München
Falsch abgerechnet: Ermittlungen gegen Pfleger und Ärzte

29.11.2018 | Stand 02.12.2020, 15:08 Uhr
Auf einem Tisch in einem Schwurgerichtssaal liegt am ein Richterhammer aus Holz, darunter liegt eine Richterrobe. −Foto: Uli Deck/Archiv

Helfen, Versorgen und Behandeln sind eigentlich ihre Aufgaben - doch einige Ärzte, Apotheker und Pflegedienste bereichern sich mit falschen Abrechnungen selbst. Bayerische Ermittler haben immer mehr Verfahren eingeleitet und klagen auch Patienten vor Gericht an.

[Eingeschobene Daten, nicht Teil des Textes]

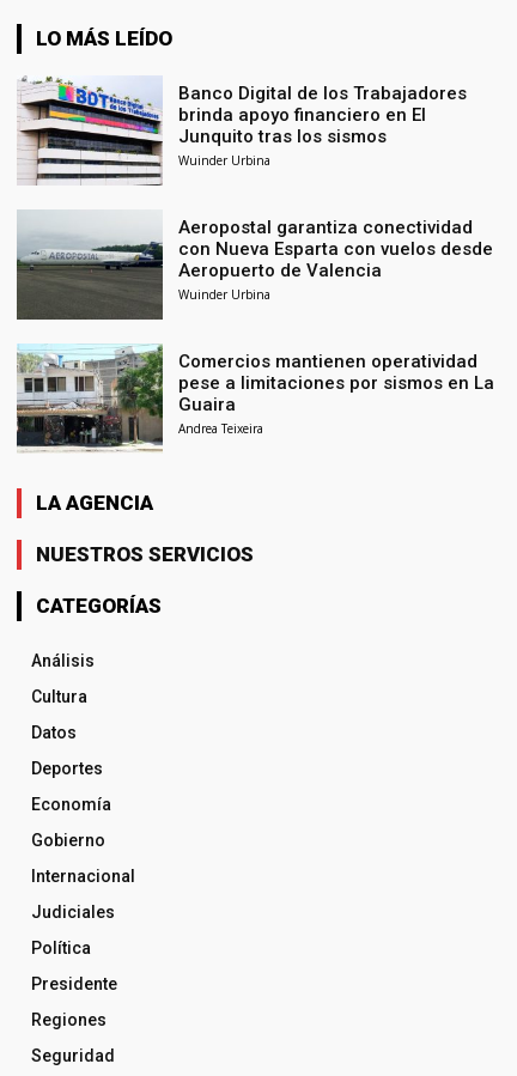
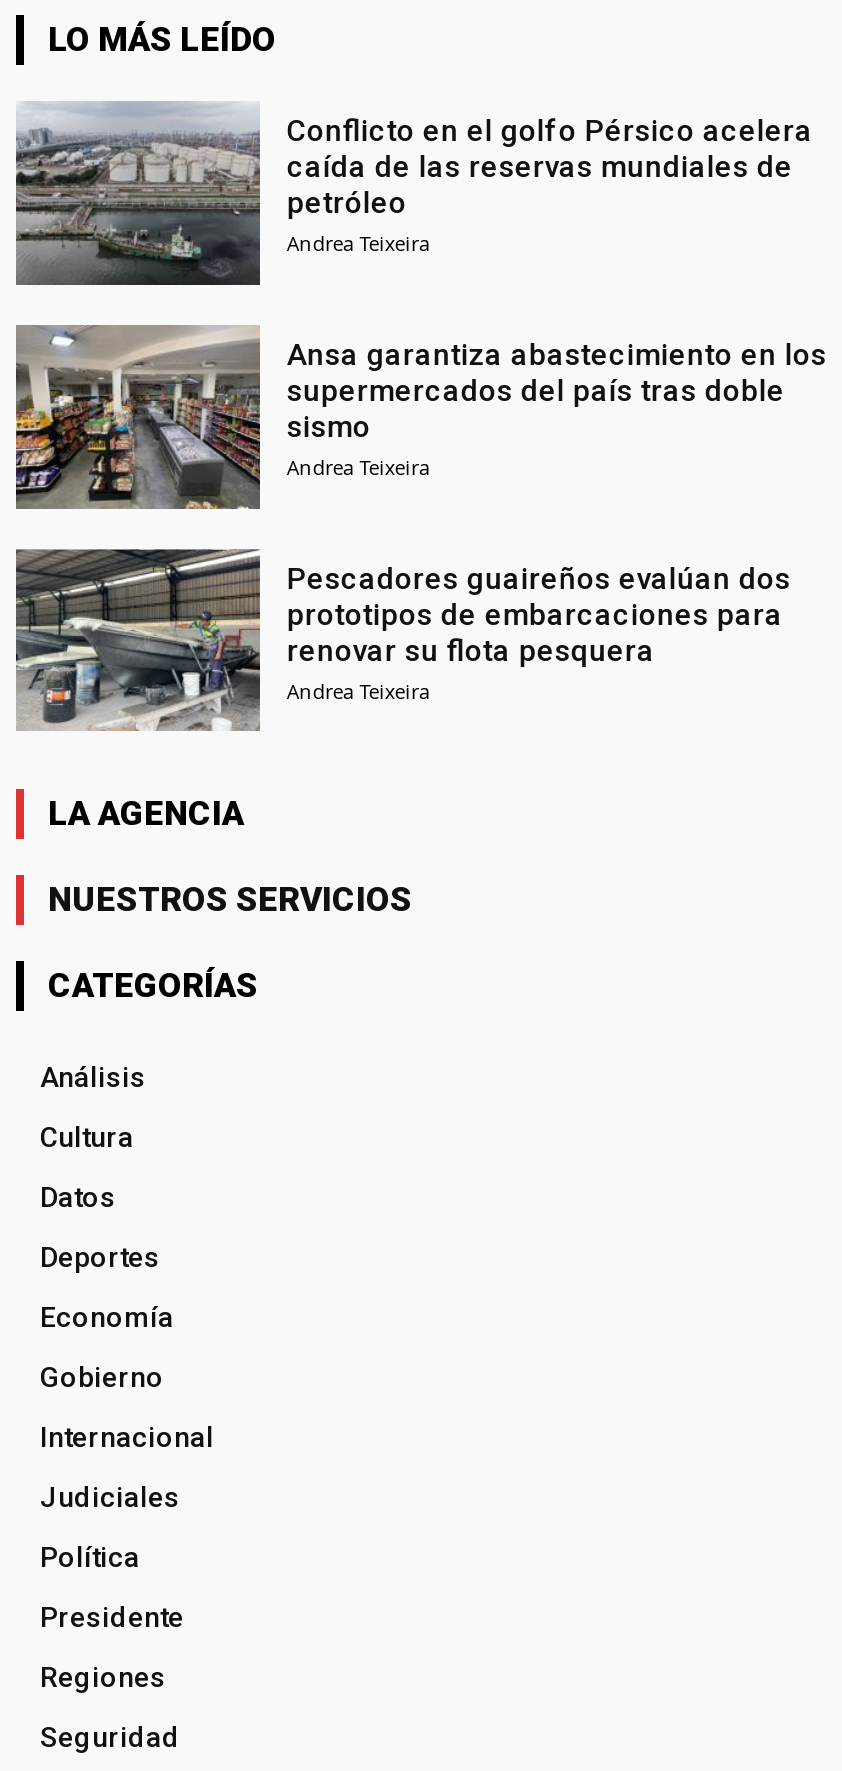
[17,77,467,186] [image] | Banco Digital de los Trabajadores | brinda apoyo financiero en El | Junquito tras los sismos | Wuinder Urbina -> [14,101,813,287] [image] | Conflicto en el golfo Pérsico acelera | caída de las reservas mundiales de | petróleo | Andrea Teixeira
[16,211,494,321] [image] | Aeropostal garantiza conectividad | con Nueva Esparta con vuelos desde | Aeropuerto de Valencia | Wuinder Urbina -> [14,325,827,511] [image] | Ansa garantiza abastecimiento en los | supermercados del país tras doble | sismo | Andrea Teixeira
[17,344,495,452] [image] | Comercios mantienen operatividad | pese a limitaciones por sismos en La | Guaira -> [14,547,791,731] [image] | Pescadores guaireños evalúan dos | prototipos de embarcaciones para | renovar su flota pesquera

Wegen Abrechnungsbetrugs haben die Staatsanwaltschaften München I und Nürnberg-Fürth in den vergangenen zwei Jahren immer mehr Ermittlungsverfahren gegen Ärzte, Apotheker und Pflegedienste eingeleitet. Derzeit gebe es in Oberbayern, Schwaben und in Teilen von Niederbayern 188 offene Verfahren, sagte der zuständige Münchner Oberstaatsanwalt Richard Findl am Donnerstag. Anfang 2017 seien es etwas mehr als 80 Verfahren gewesen. Allein gegen Ärzte und Apotheker gibt es Findl zufolge aktuell 117 Verfahren. Bei Pflegediensten seien es 42 Ermittlungsverfahren.

In Mittelfranken, der Oberpfalz und in Teilen Niederbayerns sind derzeit 52 Verfahren offen, wie eine Sprecherin der Staatsanwaltschaft Nürnberg-Fürth auf Anfrage mitteilte. Anfang 2017 seien es 10 Fälle gewesen. Etwa ein Viertel der Beschuldigten seien Verantwortliche von Pflegediensten. Bei der dritten Schwerpunktstaatsanwaltschaft in Hof lagen keine Zahlen vor.

Der Vorwurf der Ermittler: Die Beschuldigten reichten bei den Versicherungen über mehrere Jahre hinweg Rechnungen ein, ohne die aufgelisteten Leistungen jemals erbracht zu haben. Außerdem hätten Pflegedienstleister unzureichend qualifiziertes Personal eingesetzt und trotzdem die Kosten für das nötige Fachpersonal berechnet.

Das Abrechnungssystem in Deutschland für medizinische Leistungen sei sehr komplex, sagte Oberstaatsanwalt Findl. So sehen gesetzlich Versicherte die Rechnungen für ihre Behandlungen nur in sehr seltenen Fällen und Krankenkassen sehen dagegen nur die Kosten, aber nicht die eigentliche Behandlung. Die Schwächen dieses Systems nutzten manche Mediziner, Pfleger und Apotheker - sowie Physiotherapeuten - aus.

Auch Patienten hätten sich am gewerbsmäßigen Betrug beteiligt. In einem Fall, den die Münchner Staatsanwälte schilderten, hatten sich ein Masseur und eine Ärztin ein Modell zum Betrug ausgedacht. Sie schrieben Bekannten zahlreiche Rechnungen für Leistungen - ohne diese als Patienten behandelt zu haben. Die angeblichen Patienten ließen sich die Kosten dann von ihrer privaten Versicherung erstatten. Den Gewinn teilten sie mit dem Masseur und der Ärztin.

Mehr als 20 Jahre hatten sie so rund 1,5 Millionen Euro umgesetzt, wie die Ermittler erklärten. Gegen zahlreiche falsche Patienten wurden inzwischen Freiheitsstrafen von bis zu drei Jahren erlassen - die Ärztin und der Masseur warten noch auf ihren Prozess.